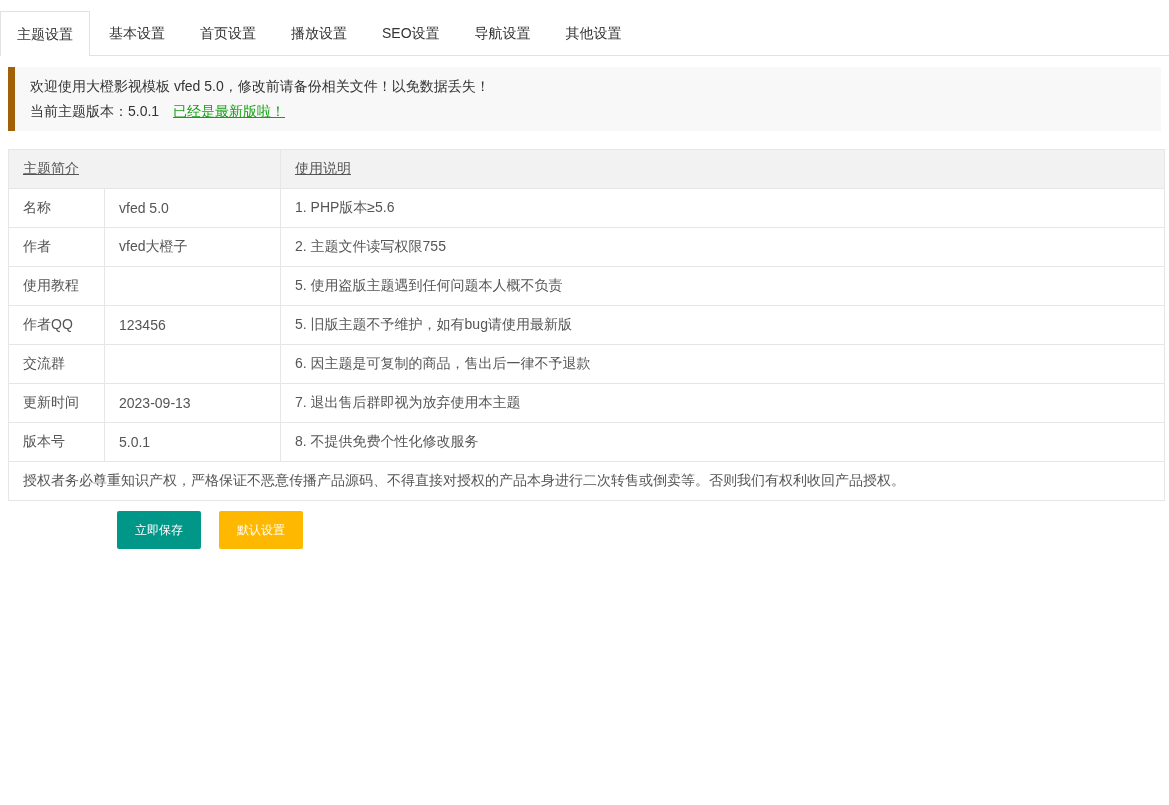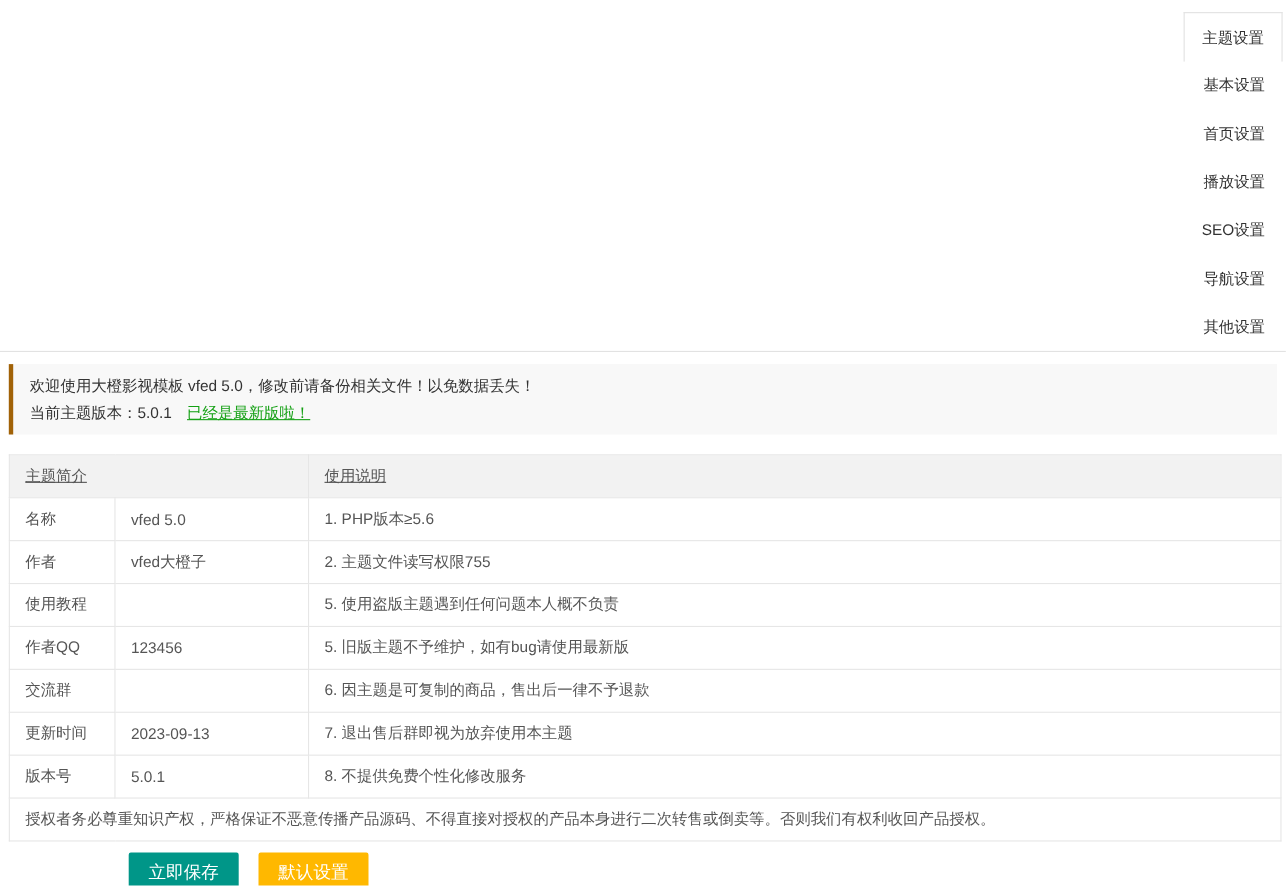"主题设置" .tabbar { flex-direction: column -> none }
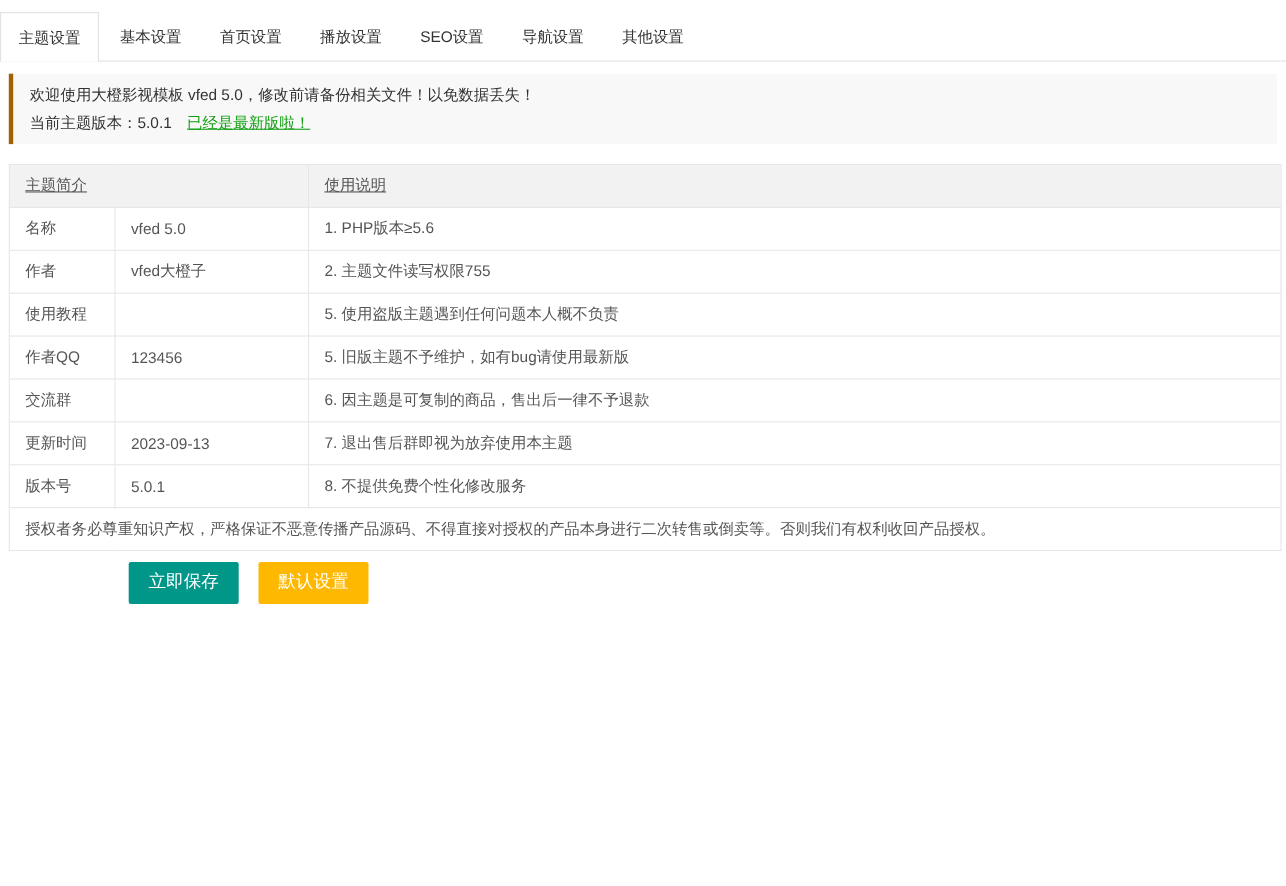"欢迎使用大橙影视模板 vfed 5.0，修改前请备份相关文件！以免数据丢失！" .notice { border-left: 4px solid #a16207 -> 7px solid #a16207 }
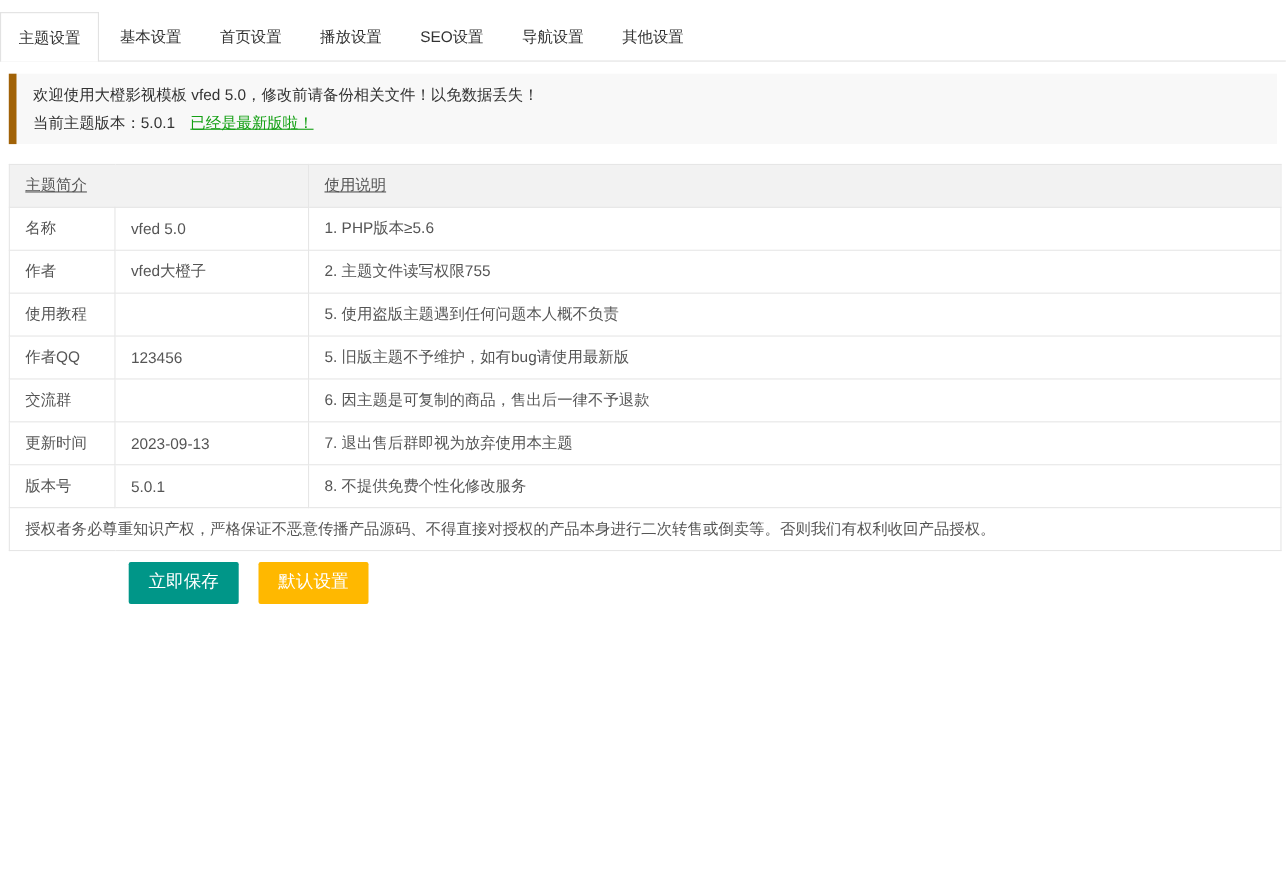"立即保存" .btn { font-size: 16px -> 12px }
※ ※ ※
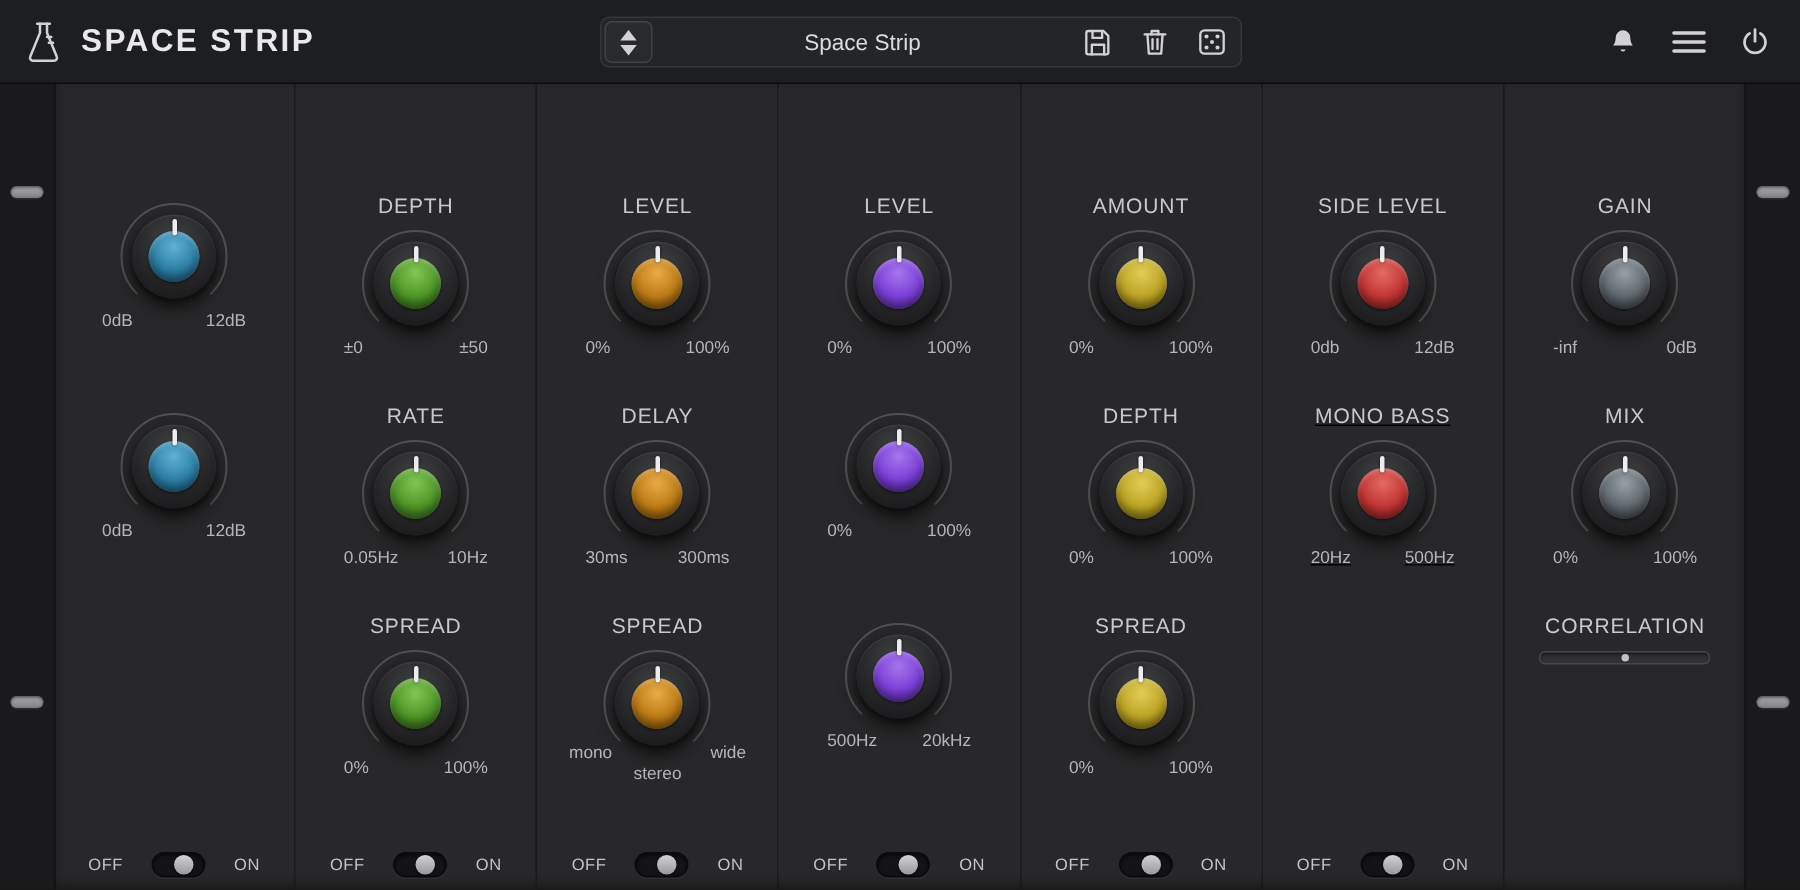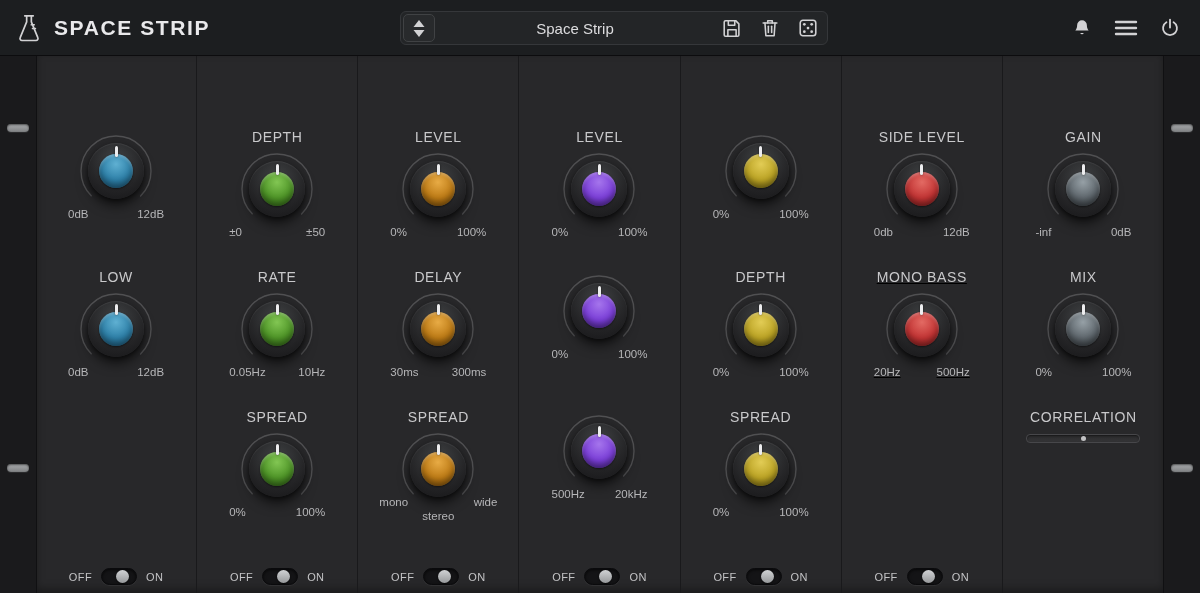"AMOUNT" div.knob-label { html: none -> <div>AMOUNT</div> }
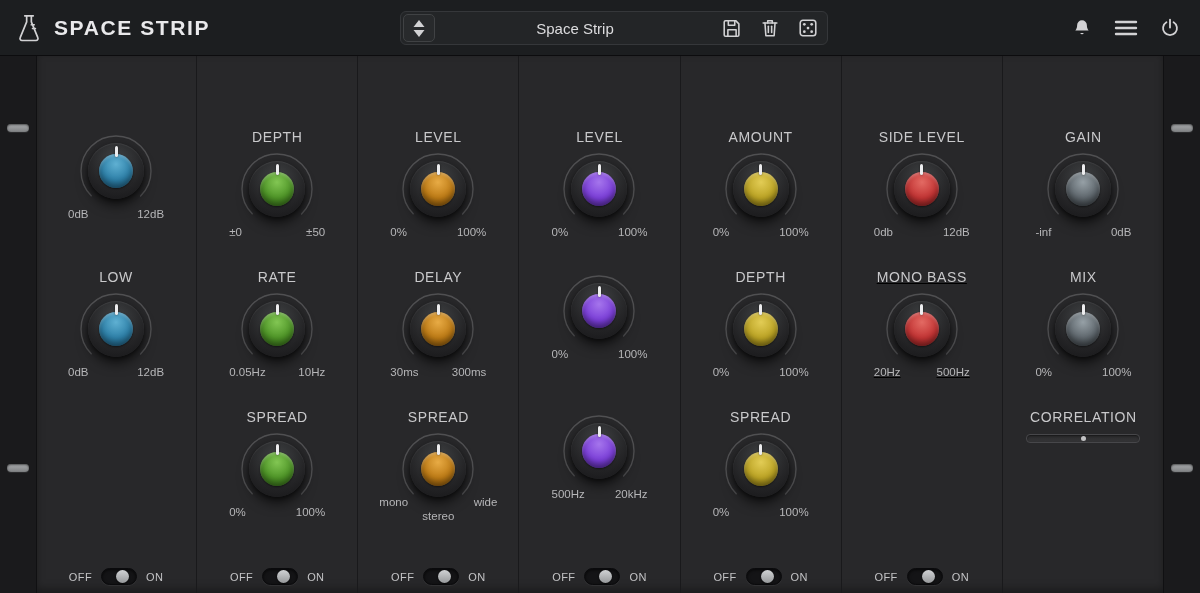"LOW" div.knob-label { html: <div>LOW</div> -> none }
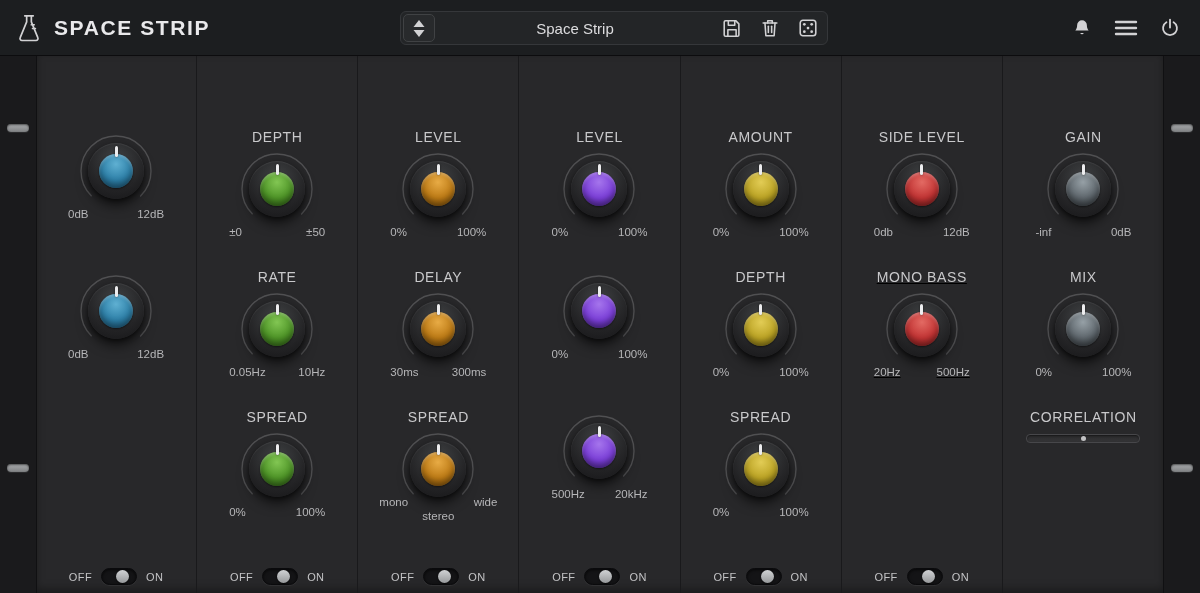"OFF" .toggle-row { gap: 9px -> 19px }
※ ※ ※
▶ [What is needed]:
Using the data above, which lines fall from the one with "flex-direction: column ->" through the one with "font-size: 16px ->"? Repeat them exactly, ends included, minus any pictures.

▶ [Output of the exercise]:
"主题设置" .tabbar { flex-direction: column -> none }
"欢迎使用大橙影视模板 vfed 5.0，修改前请备份相关文件！以免数据丢失！" .notice { border-left: 4px solid #a16207 -> 7px solid #a16207 }
"立即保存" .btn { font-size: 16px -> 12px }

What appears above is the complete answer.